### EXERCISE REQUIREMENTS
For every record below, repeat the text exactly and pass over any image.
***
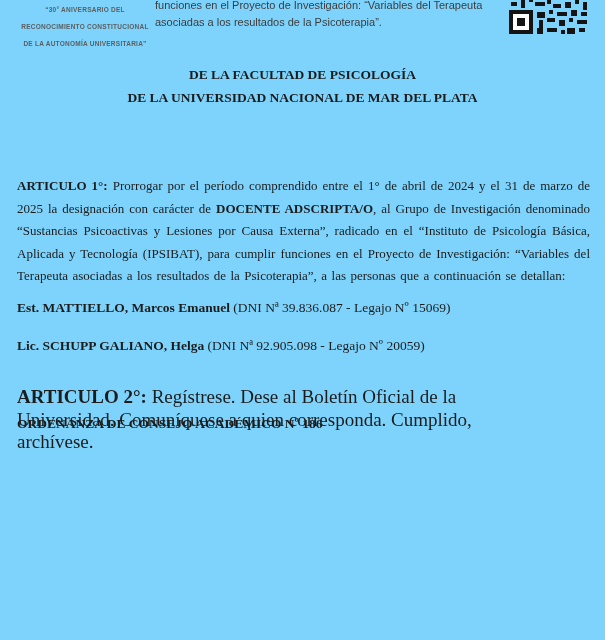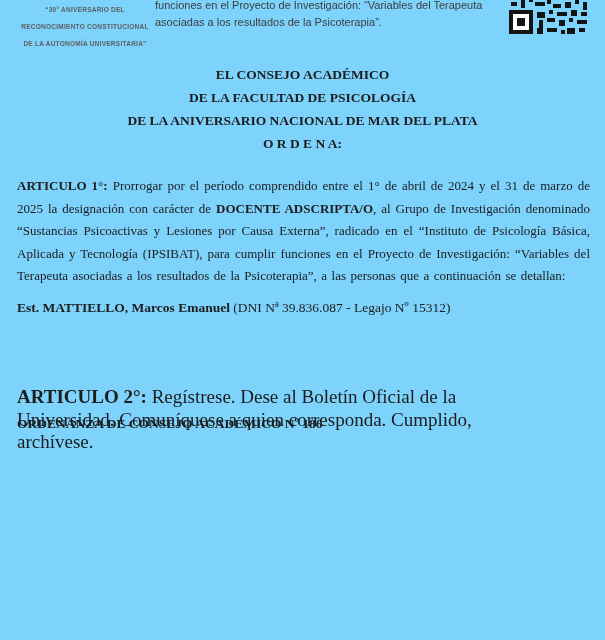"EL CONSEJO ACADÉMICO" div { html: <div>EL CONSEJO ACADÉMICO</div> -> none }
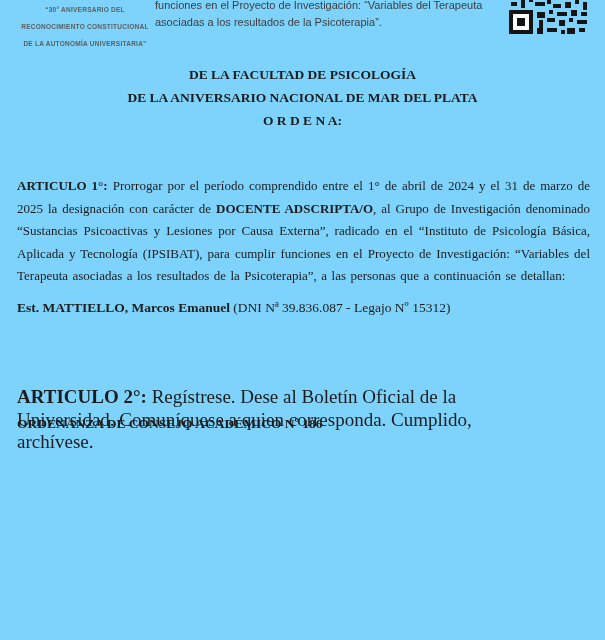"DE LA ANIVERSARIO NACIONAL DE" div { text: ANIVERSARIO -> UNIVERSIDAD }
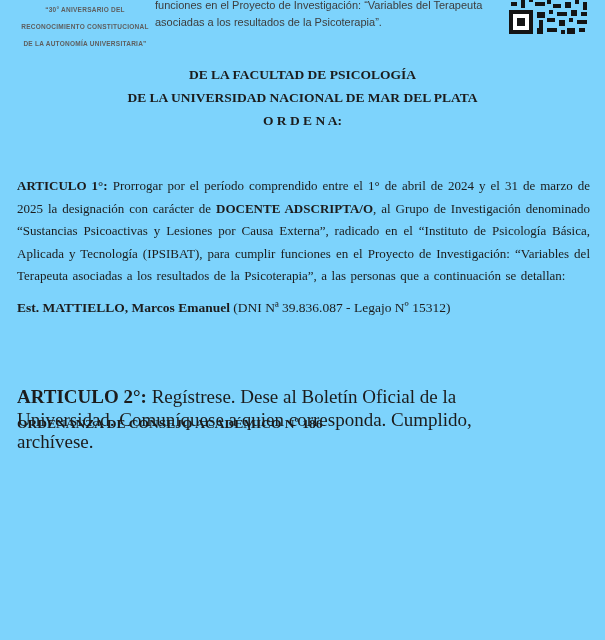"O R D E N" div { html: <div>O R D E N A:</div> -> none }
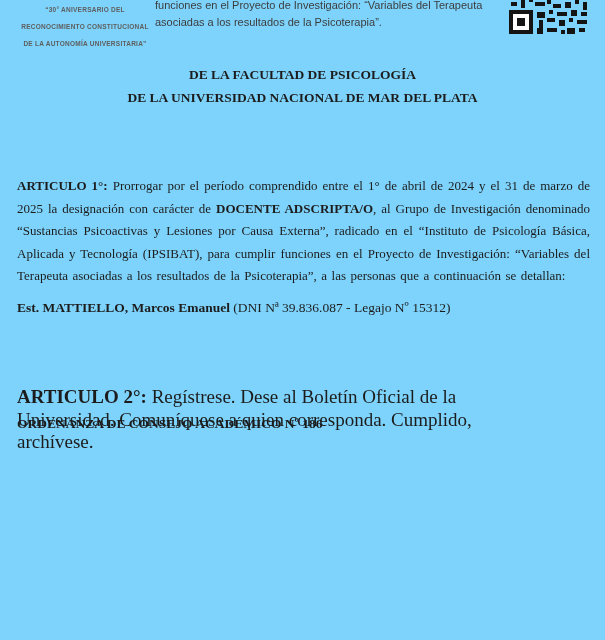"(DNI Nª 39.836.087 - Legajo" span { text: 15312 -> 15069 }
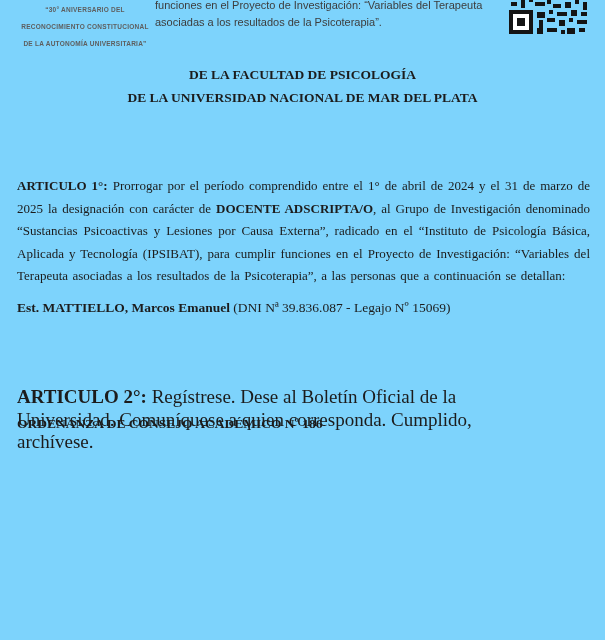"Lic. SCHUPP GALIANO, Helga (DNI" div.person-line { html: none -> <div><span>Lic. SCHUPP GALIANO, Helga</span><span> (DNI Nª 92.905.098 - Legajo Nº 20059)</span></div> }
***
### TASK OUTPUT
"EL CONSEJO ACADÉMICO" div { html: <div>EL CONSEJO ACADÉMICO</div> -> none }
"DE LA ANIVERSARIO NACIONAL DE" div { text: ANIVERSARIO -> UNIVERSIDAD }
"O R D E N" div { html: <div>O R D E N A:</div> -> none }
"(DNI Nª 39.836.087 - Legajo" span { text: 15312 -> 15069 }
"Lic. SCHUPP GALIANO, Helga (DNI" div.person-line { html: none -> <div><span>Lic. SCHUPP GALIANO, Helga</span><span> (DNI Nª 92.905.098 - Legajo Nº 20059)</span></div> }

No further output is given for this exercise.